Vivifier une nation issue de la volonté de ses citoyens

Le travail de milice politique – passerelle entre l’Etat et la population ?Les communes peinent à trouver en nombre suffisant des citoyens et citoyennes compétents pour occuper les postes de leur conseil municipal, des commissions scolaires ou des conseils d’églises. La disponibilité de fournir un travail de milice politique va diminuant.
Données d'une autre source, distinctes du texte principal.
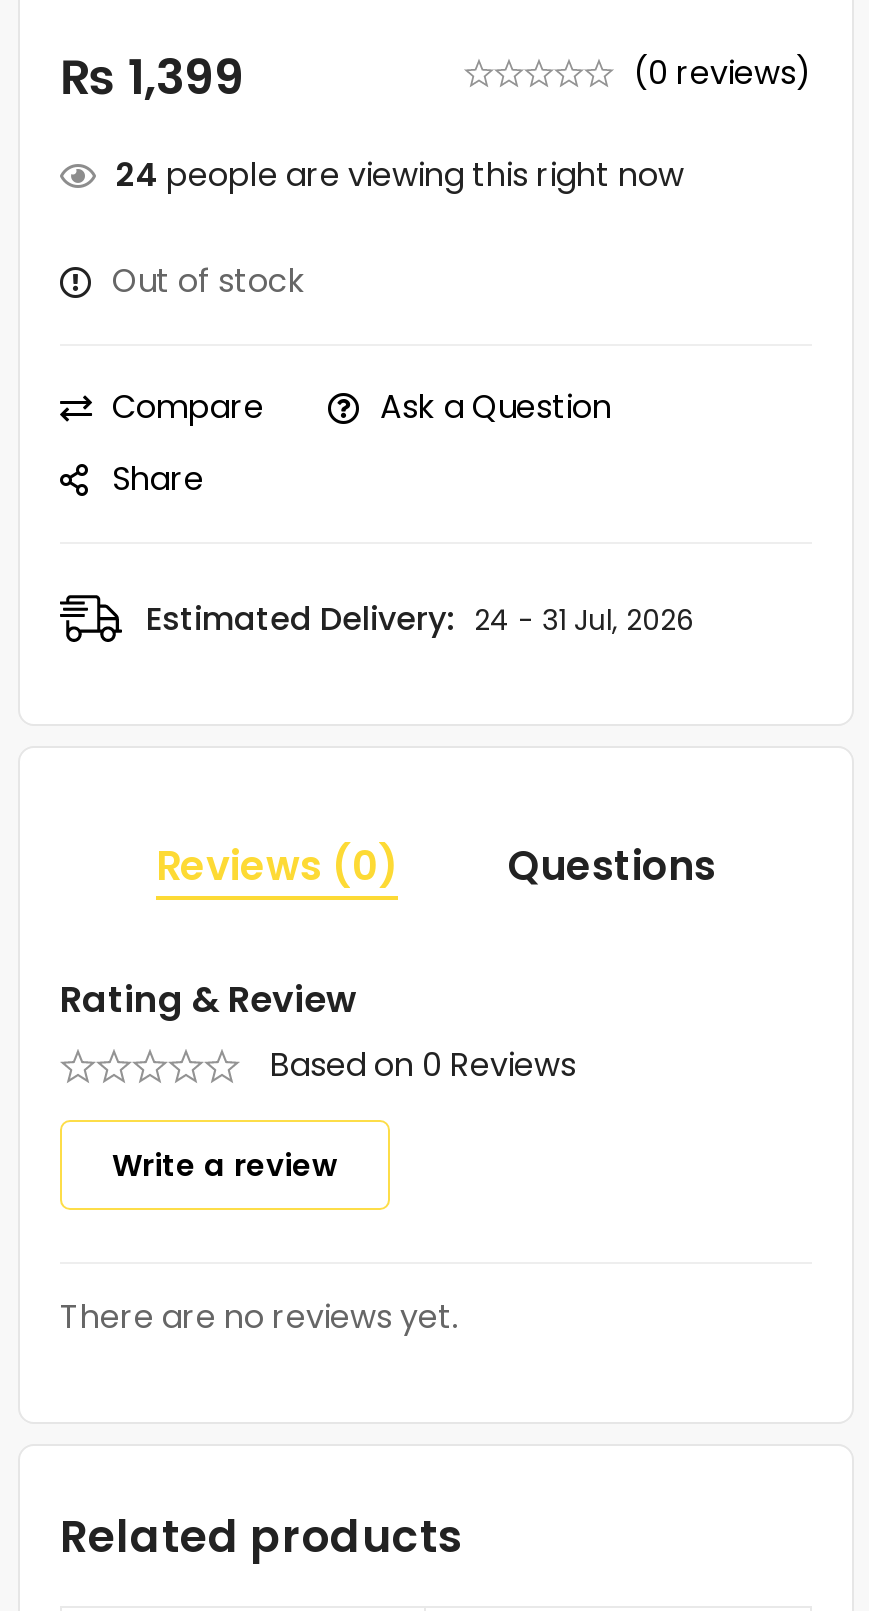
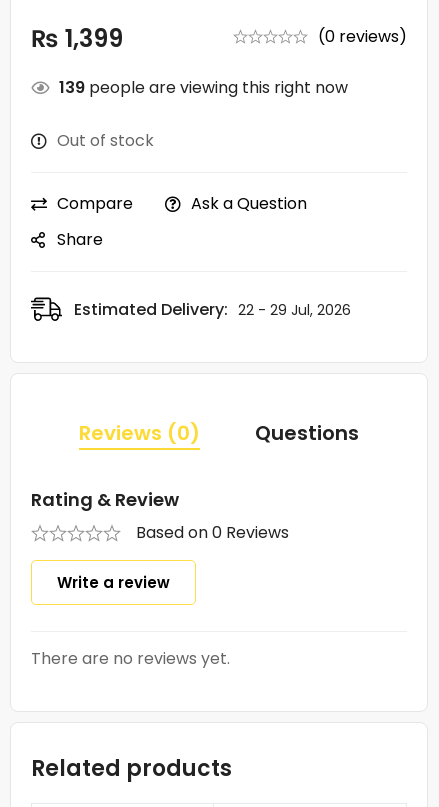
- 24 people are viewing this right now
+ 139 people are viewing this right now

- Estimated Delivery: 24 - 31 Jul, 2026
+ Estimated Delivery: 22 - 29 Jul, 2026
Le travail de milice politique – passerelle entre l’Etat et la population
Les communes peinent à trouver en nombre suffisant des citoyens et citoyennes compétents pour occuper les postes de leur conseil municipal, des commissions scolaires ou des conseils d’églises. La disponibilité de fournir un travail de milice politique va diminuant. Les raisons en sont nombreuses, les solutions rares – voire inexistantes. Andreas Müller, vice-directeur du laboratoire d’idées «Avenir Suisse», a publié en janvier une étude intitulée «Bürgerstaat und Staatsbürger. Milizpolitik zwischen Mythos und Moderne.» (État citoyen et citoyens dans l’État. La politique de milice entre le mythe et la modernité). La SSUP s’est entretenue avec Andreas Müller.

SSUP: Monsieur Müller, le laboratoire d’idées libéral et indépendant «Avenir Suisse» a édité en janvier l’étude «Bürgerstaat und Staatsbürger. Milizpolitik zwischen Mythos und Moderne». Vous êtes vice-directeur du laboratoire d’idées. Pourquoi donc c’est «Avenir Suisse» qui thématise l’avenir du système de milice politique en Suisse, et non pas la «Nouvelle Société Helvétique» ou le «Centre pour la démocratie»?

Müller: Les deux organisations que vous venez de citer s’intéressent tout à fait au système de milice politique. Mais jusqu’à présent, et bien que le système de milice constitue un pilier de la conception de l’Etat suisse, ce phénomène n’a jamais été étudié dans toute son étendue, depuis les commissions scolaires et conseils d’églises jusqu’au parlement national, en passant par la situation au niveau cantonal. Notre livre veut combler cette lacune. En effet, à notre avis, la recherche ne s’y est pas suffisamment intéressée alors qu’elle a traité à fond d’autres thèmes, tels que la démocratie directe et le fédéralisme.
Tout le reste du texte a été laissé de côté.